Light's symmetry, asymmetry, and their role in nonlinear optics and ultrafast phenomena

Abstract: The analysis of symmetries is extremely useful across science. In Physics, symmetries are used to derive conservation laws and selection rules for transitions in interacting systems. In the early days of nonlinear optics (NLO), symmetries were used to formulate a set of rules for photonic processes according to the medium's symmetries that are reflected in the NLO coefficient tensor. While this approach was believed to be complete and closed, the field has recently reignited as multi-color ultrashort laser pulses with tailored polarization and spatiotemporal structures become standard in NLO. A more complete theory has been recently emerging, which aims to incorporate all possible dynamical degrees of freedom of light: spin and orbital angular momentum, spatial structure, time-dependent polarizations, temporal envelopes, etc., in addition to the symmetries of the medium.
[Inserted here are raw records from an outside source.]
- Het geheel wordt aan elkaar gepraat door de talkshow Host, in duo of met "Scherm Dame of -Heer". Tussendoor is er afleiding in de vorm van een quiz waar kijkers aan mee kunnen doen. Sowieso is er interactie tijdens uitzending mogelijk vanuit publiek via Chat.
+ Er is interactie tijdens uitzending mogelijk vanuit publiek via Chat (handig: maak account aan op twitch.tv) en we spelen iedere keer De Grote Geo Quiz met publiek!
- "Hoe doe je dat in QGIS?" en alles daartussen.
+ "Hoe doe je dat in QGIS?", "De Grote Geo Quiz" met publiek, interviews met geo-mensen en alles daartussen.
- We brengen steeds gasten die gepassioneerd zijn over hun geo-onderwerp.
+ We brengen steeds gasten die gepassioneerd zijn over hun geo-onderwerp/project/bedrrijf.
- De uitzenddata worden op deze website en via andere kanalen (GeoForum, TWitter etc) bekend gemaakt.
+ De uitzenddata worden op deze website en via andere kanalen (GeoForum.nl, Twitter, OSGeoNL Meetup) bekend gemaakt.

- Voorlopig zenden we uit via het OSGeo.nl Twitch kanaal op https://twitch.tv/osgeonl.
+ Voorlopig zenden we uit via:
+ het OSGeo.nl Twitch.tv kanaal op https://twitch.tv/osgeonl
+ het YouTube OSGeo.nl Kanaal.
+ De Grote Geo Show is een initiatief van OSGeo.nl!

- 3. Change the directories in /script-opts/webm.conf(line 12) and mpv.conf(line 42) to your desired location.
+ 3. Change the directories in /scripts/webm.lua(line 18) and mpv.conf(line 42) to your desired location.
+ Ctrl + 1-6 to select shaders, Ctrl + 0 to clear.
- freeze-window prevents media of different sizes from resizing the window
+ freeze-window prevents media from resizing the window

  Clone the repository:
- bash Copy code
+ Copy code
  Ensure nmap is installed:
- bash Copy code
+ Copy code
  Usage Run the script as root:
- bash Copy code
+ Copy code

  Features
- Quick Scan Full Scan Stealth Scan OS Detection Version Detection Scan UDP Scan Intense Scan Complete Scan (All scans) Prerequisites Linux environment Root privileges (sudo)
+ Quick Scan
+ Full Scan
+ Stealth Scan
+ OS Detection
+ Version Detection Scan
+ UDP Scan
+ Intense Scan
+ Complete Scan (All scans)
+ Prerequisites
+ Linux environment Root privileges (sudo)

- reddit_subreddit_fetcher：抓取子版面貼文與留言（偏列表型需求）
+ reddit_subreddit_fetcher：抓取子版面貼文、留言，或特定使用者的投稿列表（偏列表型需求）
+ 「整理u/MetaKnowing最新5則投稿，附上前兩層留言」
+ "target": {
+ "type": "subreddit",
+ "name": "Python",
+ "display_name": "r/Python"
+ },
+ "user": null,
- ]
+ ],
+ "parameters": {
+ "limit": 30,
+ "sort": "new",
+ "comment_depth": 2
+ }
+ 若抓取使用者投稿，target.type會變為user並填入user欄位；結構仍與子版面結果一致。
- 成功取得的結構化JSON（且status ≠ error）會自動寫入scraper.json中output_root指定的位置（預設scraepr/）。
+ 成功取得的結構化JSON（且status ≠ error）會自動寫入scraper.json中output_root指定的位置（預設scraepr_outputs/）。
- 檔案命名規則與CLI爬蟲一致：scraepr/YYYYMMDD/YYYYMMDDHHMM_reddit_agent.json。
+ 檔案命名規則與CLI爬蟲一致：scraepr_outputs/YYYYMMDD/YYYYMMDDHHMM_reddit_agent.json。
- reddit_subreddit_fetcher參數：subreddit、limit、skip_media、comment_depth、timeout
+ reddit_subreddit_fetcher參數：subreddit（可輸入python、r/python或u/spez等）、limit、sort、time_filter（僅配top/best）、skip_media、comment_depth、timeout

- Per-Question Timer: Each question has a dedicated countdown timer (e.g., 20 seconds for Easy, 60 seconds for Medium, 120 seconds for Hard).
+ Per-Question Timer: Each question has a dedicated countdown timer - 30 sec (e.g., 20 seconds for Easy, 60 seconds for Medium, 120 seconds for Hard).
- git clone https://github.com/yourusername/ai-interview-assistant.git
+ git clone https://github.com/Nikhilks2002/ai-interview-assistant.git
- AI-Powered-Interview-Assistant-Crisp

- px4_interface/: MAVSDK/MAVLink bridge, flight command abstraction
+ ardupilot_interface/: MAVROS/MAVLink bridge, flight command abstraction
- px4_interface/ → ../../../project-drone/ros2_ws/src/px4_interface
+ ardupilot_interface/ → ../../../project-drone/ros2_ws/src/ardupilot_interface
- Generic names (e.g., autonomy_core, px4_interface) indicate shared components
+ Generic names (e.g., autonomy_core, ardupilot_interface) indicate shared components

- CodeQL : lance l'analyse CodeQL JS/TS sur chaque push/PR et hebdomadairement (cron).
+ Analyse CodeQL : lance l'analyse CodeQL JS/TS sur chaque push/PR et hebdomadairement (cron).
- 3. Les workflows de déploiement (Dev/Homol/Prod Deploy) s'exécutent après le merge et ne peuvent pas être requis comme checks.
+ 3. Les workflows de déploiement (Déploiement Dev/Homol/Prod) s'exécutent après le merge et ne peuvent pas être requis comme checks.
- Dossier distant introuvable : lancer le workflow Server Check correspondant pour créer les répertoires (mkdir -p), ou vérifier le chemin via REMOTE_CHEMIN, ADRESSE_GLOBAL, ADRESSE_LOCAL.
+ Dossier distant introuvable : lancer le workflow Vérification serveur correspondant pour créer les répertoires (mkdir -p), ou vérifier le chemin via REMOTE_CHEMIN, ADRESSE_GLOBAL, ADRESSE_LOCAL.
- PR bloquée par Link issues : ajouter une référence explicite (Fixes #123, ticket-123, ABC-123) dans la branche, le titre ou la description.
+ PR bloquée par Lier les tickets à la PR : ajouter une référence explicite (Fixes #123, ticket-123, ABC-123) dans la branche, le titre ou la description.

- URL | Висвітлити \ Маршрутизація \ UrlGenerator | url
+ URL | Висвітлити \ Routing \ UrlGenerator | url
This theoretical development is also accompanied by experimental advances that rely on tailored light beams that can now be generated with ever-increasing complexity, including topologies in real and a variety of synthetic dimensions, carrying poly-chromatic carrier waves, time-dependent varying angular momenta, local-chirality, and more. The nonlinear interactions between light fields with unique symmetries (or asymmetries) and matter is especially appealing, since that holds the key for developing new ultrafast spectroscopies with sub-femtosecond resolution, for exerting exact control over matter, and improving our fundamental understanding of how light and matter interact. We review these recent advances in this expanding field, focusing on the theory, its implications, and seminal experiments. We aim to establish a comprehensive database of symmetries and selection rules governing NLO light-matter interactions within the emerging new formalism, and invite the scientific community to contribute to this effort.